Alerta União Europeia: Quase 3 Mil Brasileiros Barrados em 2025, Portugal e Irlanda Lideram Recusas

Quase 3 mil brasileiros tiveram a entrada negada na União Europeia em 2025, apontam dados oficiais do bloco. O número representa um aumento de 14% em relação ao ano anterior e é o mais alto desde 2019.

O Brasil figura em 12º lugar no ranking de nacionalidades com mais cidadãos barrados nas fronteiras da UE. A maioria das recusas ocorreu em Portugal e na Irlanda, países com grandes comunidades brasileiras.

As razões para a negativa de entrada incluem problemas com visto, falta de comprovação de recursos, documentação irregular e listas de alerta. Os dados foram divulgados pelo Gabinete de Estatísticas da União Europeia (Eurostat).

Aumento nas Recusas e Principais Destinos de Impedimento

Em 2025, um total de 2.910 brasileiros tiveram a entrada negada na União Europeia. Deste total, 2.690 foram barrados ao desembarcar em aeroportos europeus, 180 em fronteiras terrestres e 40 em fronteiras marítimas. Este número reflete um crescimento significativo em comparação com 2024.

O Brasil se posiciona em 12º lugar no ranking de países cujos cidadãos foram mais barrados nas fronteiras da UE, sejam elas aéreas, terrestres ou marítimas. A maior parte das recusas, pouco mais da metade, concentrou-se em Portugal, com 750 casos, e na Irlanda, com 725 casos.

Em Portugal, os brasileiros foram a nacionalidade com o maior número de entradas negadas. Já na Irlanda, ocuparam a segunda posição, atrás apenas dos cidadãos albaneses. Esses dados sublinham a importância desses dois países como pontos de entrada para brasileiros na Europa.

Motivos Comuns para a Negativa de Entrada

As autoridades de imigração da União Europeia listam diversas razões para a recusa de entrada de estrangeiros. Entre as mais comuns estão problemas relacionados à documentação, como vistos inválidos ou em falta, e a impossibilidade de comprovar recursos financeiros suficientes para a estadia.

O uso de documentação irregular ou falsa também figura entre os principais motivos de barreiras. Além disso, a presença em listas de alerta por potenciais ameaças criminais ou terroristas pode levar à recusa de entrada no espaço europeu.

No caso dos brasileiros barrados em 2025, mais de um terço (1.085 pessoas) teve o propósito ou as condições de sua estadia na UE considerados injustificados pelas autoridades migratórias.
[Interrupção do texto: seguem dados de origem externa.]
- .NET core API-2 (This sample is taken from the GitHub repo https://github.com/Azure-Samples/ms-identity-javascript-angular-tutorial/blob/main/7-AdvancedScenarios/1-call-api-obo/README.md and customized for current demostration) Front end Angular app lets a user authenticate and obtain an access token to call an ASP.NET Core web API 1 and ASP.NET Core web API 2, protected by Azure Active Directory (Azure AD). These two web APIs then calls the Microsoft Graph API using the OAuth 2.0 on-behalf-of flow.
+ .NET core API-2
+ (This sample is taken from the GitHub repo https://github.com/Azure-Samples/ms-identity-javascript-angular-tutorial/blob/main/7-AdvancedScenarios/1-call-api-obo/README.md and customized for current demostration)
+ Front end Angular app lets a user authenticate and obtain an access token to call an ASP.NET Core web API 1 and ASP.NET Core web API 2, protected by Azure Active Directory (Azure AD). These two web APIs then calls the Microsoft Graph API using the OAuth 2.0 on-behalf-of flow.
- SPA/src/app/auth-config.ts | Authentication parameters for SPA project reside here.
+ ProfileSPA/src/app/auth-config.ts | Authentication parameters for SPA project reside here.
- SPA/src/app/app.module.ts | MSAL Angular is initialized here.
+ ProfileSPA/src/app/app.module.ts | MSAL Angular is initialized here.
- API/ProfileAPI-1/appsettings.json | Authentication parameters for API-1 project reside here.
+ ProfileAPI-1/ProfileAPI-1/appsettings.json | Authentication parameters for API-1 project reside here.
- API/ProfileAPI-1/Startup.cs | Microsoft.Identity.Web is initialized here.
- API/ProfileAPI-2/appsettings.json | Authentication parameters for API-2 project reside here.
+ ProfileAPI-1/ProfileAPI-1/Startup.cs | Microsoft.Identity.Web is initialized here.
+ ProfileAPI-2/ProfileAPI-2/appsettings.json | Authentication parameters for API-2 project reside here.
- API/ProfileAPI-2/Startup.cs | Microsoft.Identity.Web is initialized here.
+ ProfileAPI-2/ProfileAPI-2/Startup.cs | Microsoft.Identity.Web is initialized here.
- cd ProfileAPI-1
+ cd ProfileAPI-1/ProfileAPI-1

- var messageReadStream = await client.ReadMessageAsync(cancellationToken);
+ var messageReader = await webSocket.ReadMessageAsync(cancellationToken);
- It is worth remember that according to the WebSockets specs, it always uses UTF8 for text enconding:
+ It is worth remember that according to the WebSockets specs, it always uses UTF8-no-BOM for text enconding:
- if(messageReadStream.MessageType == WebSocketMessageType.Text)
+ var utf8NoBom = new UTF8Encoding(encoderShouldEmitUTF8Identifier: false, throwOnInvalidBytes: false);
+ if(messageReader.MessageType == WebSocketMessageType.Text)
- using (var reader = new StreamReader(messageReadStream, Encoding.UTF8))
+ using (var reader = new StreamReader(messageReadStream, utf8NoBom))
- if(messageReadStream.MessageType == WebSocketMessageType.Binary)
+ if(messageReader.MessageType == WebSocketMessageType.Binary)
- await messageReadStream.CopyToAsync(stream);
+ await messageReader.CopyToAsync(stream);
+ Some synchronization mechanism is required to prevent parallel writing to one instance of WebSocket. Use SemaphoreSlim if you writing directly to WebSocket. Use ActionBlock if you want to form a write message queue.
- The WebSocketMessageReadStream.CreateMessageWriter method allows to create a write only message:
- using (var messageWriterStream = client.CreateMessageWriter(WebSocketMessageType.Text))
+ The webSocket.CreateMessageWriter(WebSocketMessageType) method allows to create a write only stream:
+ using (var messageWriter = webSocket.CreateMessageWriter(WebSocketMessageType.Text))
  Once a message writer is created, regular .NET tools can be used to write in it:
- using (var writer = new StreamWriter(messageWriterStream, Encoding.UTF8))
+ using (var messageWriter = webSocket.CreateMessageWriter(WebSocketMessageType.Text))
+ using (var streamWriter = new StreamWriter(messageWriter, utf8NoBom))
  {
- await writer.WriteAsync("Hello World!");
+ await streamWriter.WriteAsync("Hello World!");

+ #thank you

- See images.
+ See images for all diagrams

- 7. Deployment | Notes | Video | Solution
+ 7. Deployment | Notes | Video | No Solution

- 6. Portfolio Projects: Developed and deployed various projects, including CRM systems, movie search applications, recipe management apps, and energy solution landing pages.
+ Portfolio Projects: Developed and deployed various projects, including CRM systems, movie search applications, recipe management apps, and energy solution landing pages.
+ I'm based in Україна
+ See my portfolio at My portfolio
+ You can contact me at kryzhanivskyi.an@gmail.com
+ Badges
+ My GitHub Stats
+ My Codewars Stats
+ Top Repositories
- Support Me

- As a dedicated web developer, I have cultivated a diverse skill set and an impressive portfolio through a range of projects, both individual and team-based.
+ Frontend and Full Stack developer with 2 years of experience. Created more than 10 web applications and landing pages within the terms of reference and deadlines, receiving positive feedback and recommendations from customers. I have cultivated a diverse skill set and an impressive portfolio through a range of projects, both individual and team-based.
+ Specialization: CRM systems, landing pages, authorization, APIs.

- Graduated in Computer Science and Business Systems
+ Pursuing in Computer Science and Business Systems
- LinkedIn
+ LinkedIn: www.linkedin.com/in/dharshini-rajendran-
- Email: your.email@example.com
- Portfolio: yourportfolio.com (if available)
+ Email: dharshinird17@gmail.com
Outros 645 foram impedidos de entrar por apresentarem permissões de residência ou vistos falsos.

Panorama Geral da União Europeia

As rejeições nas fronteiras de toda a União Europeia registraram um aumento de 7,1% em 2025, totalizando 132,6 mil pessoas barradas no ano. A maioria dos nacionais de países terceiros que tiveram a entrada recusada (53,9%) encontrava-se nas fronteiras terrestres externas.

As fronteiras aéreas foram responsáveis por 43,1% das recusas, enquanto as fronteiras marítimas representaram apenas 3,0%. Os países com maior número de rejeições nas fronteiras terrestres externas foram Polônia (26,3 mil), Croácia (11,6 mil) e Romênia (9,2 mil).

A nacionalidade mais barrada no bloco europeu em 2025 foi a ucraniana, com 130 mil cidadãos impedidos de entrar, em um contexto de guerra prolongada com a Rússia. Nas fronteiras aéreas, a França liderou com 10 mil recusas, seguida por Espanha e Alemanha.

Deportações e Indocumentados na UE

Em 2025, o maior crescimento na UE foi na detecção de indocumentados em território dos países-membros, com um aumento de 21,7%. A Alemanha foi o país com a maior participação nesses casos, seguida por França e Itália.

Quanto às deportações, foram registradas 135,4 mil pessoas retiradas da UE. Os brasileiros representaram 3.050 desses casos, correspondendo a 2% do total. Os países com maior número de deportados foram Turquia, Geórgia, Síria, Albânia e Rússia.